Activity: Search the data for the string "text" and gather each line it is in.
Start of Task material
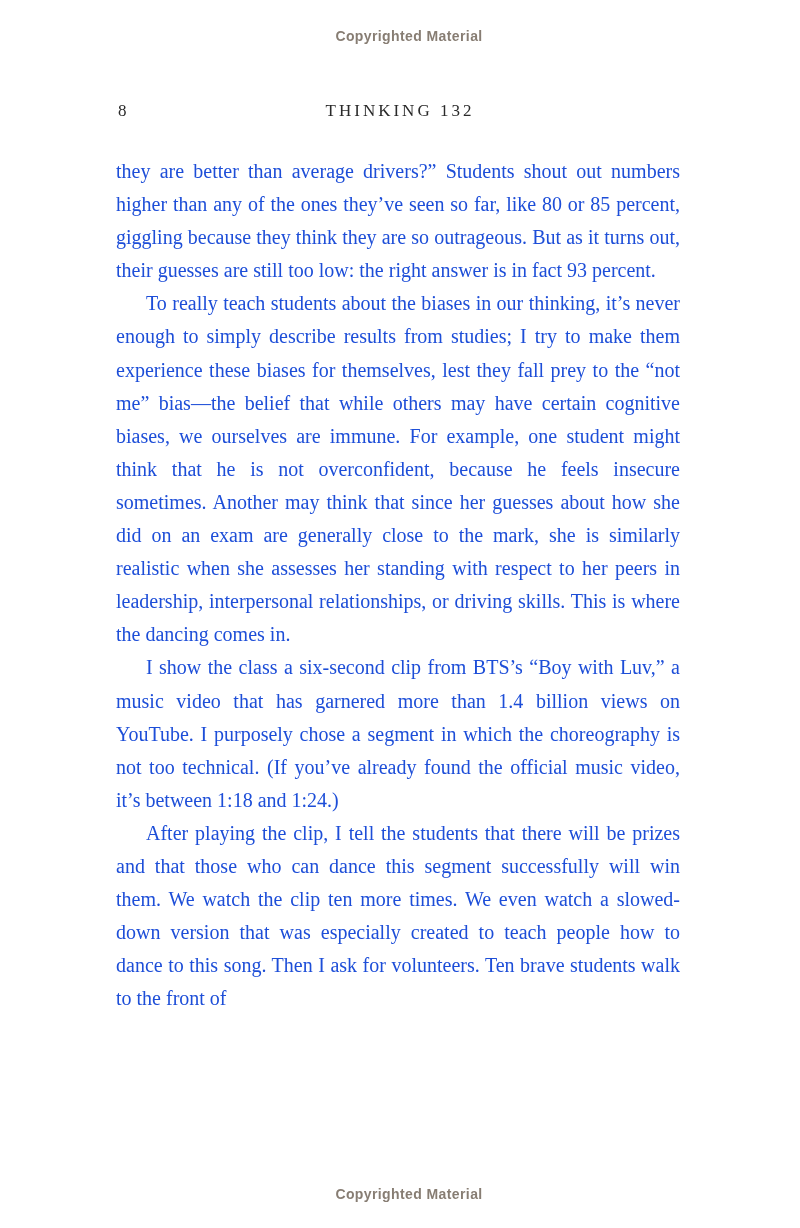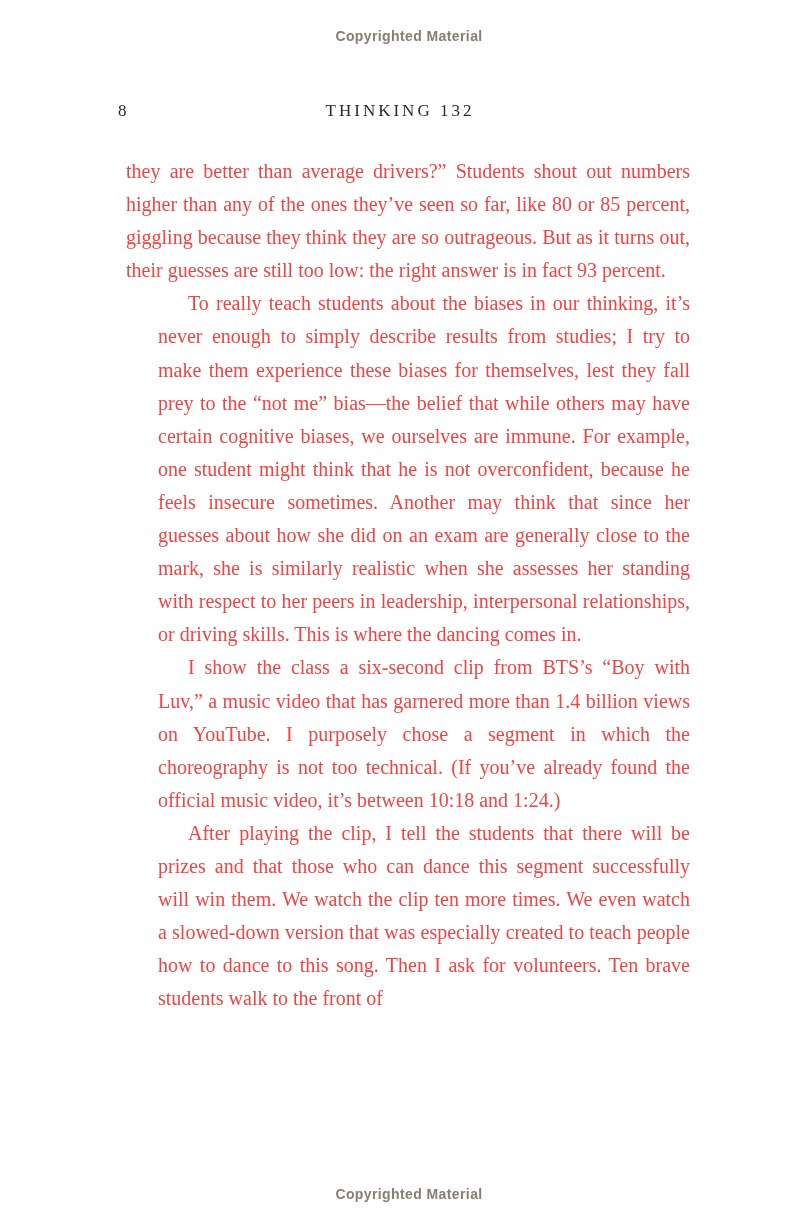--- a/index.html
+++ b/index.html
@@ -48,11 +48,11 @@
   .body-text {
     position: absolute;
     top: 155px;
-    left: 126px;
+    left: 116px;
     width: 564px;
     font-size: 20px;
     line-height: 33.1px;
-    color: #ef4444;
+    color: #1d4ed8;
     text-align: justify;
   }
   .para { margin: 0; }

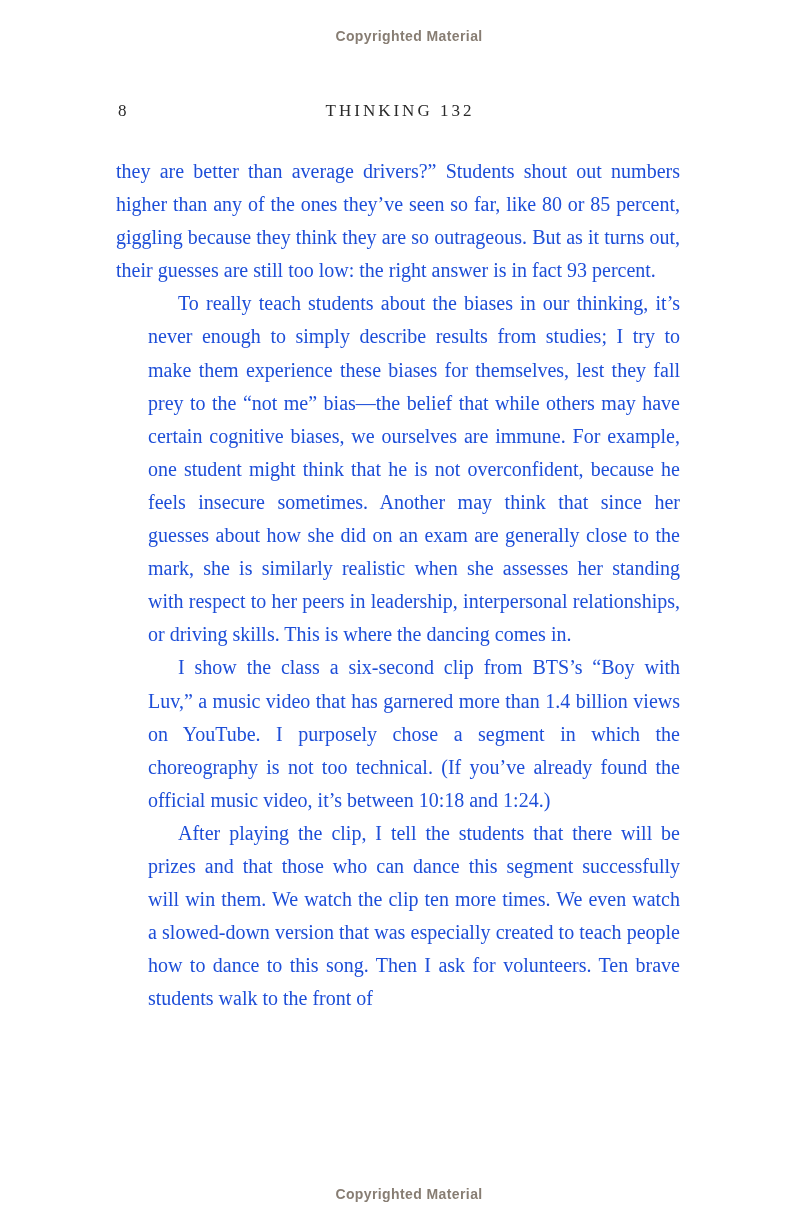--- a/index.html
+++ b/index.html
@@ -56,7 +56,7 @@
     text-align: justify;
   }
   .para { margin: 0; }
-  .para.indent { text-indent: 30px; margin-left: 32px; }
+  .para.indent { text-indent: 30px; }
 </style>
 </head>
 <body>

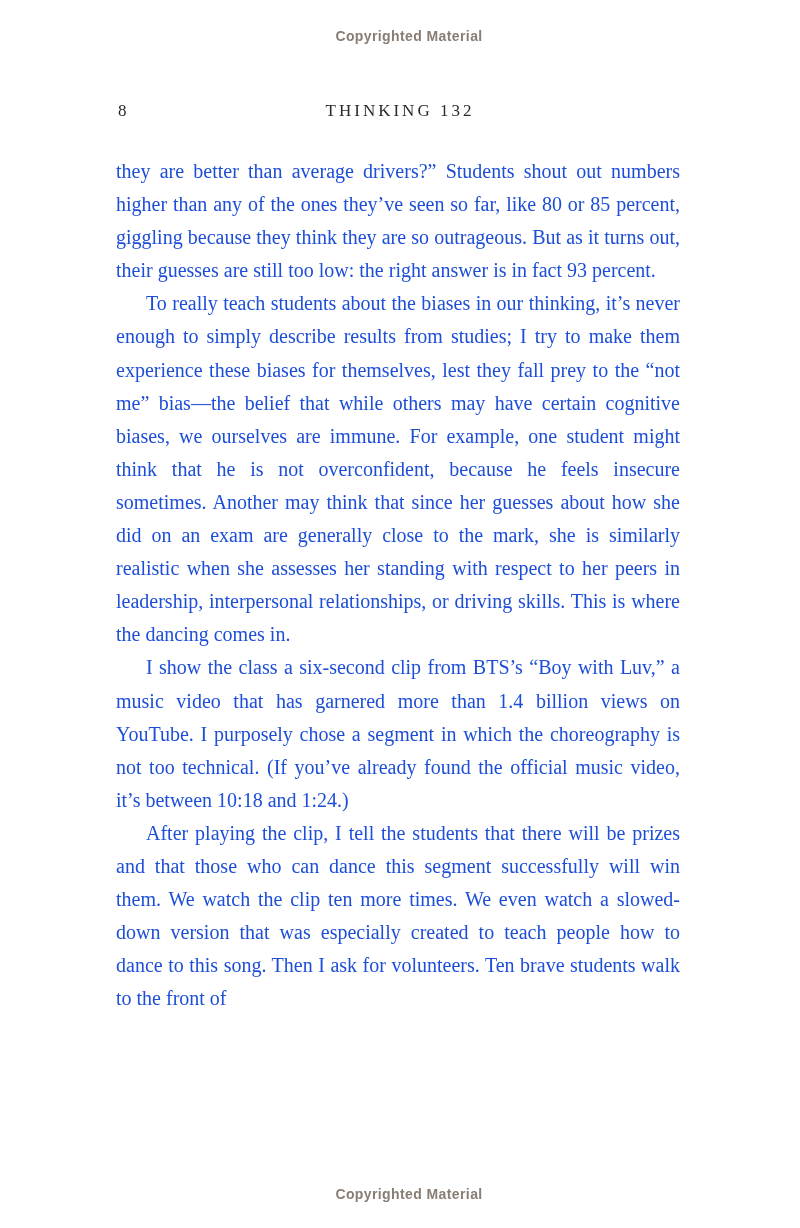--- a/index.html
+++ b/index.html
@@ -73,7 +73,7 @@
   <main class="body-text">
     <p class="para no-indent">they are better than average drivers?” Students shout out numbers higher than any of the ones they’ve seen so far, like 80 or 85 percent, giggling because they think they are so outrageous. But as it turns out, their guesses are still too low: the right answer is in fact 93 percent.</p>
     <p class="para indent">To really teach students about the biases in our thinking, it’s never enough to simply describe results from studies; I try to make them experience these biases for themselves, lest they fall prey to the “not me” bias—the belief that while others may have certain cognitive biases, we ourselves are immune. For example, one student might think that he is not overconfident, because he feels insecure sometimes. Another may think that since her guesses about how she did on an exam are generally close to the mark, she is similarly realistic when she assesses her standing with respect to her peers in leadership, interpersonal relationships, or driving skills. This is where the dancing comes in.</p>
-    <p class="para indent">I show the class a six-second clip from BTS’s “Boy with Luv,” a music video that has garnered more than 1.4 billion views on YouTube. I purposely chose a segment in which the choreography is not too technical. (If you’ve already found the official music video, it’s between 10:18 and 1:24.)</p>
+    <p class="para indent">I show the class a six-second clip from BTS’s “Boy with Luv,” a music video that has garnered more than 1.4 billion views on YouTube. I purposely chose a segment in which the choreography is not too technical. (If you’ve already found the official music video, it’s between 1:18 and 1:24.)</p>
     <p class="para indent">After playing the clip, I tell the students that there will be prizes and that those who can dance this segment successfully will win them. We watch the clip ten more times. We even watch a slowed-down version that was especially created to teach people how to dance to this song. Then I ask for volunteers. Ten brave students walk to the front of</p>
   </main>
End of Task material
Solution to this exercise:
   .body-text {
     text-align: justify;
     text-align: justify;
-  .para.indent { text-indent: 30px; margin-left: 32px; }
+  .para.indent { text-indent: 30px; }
   <main class="body-text">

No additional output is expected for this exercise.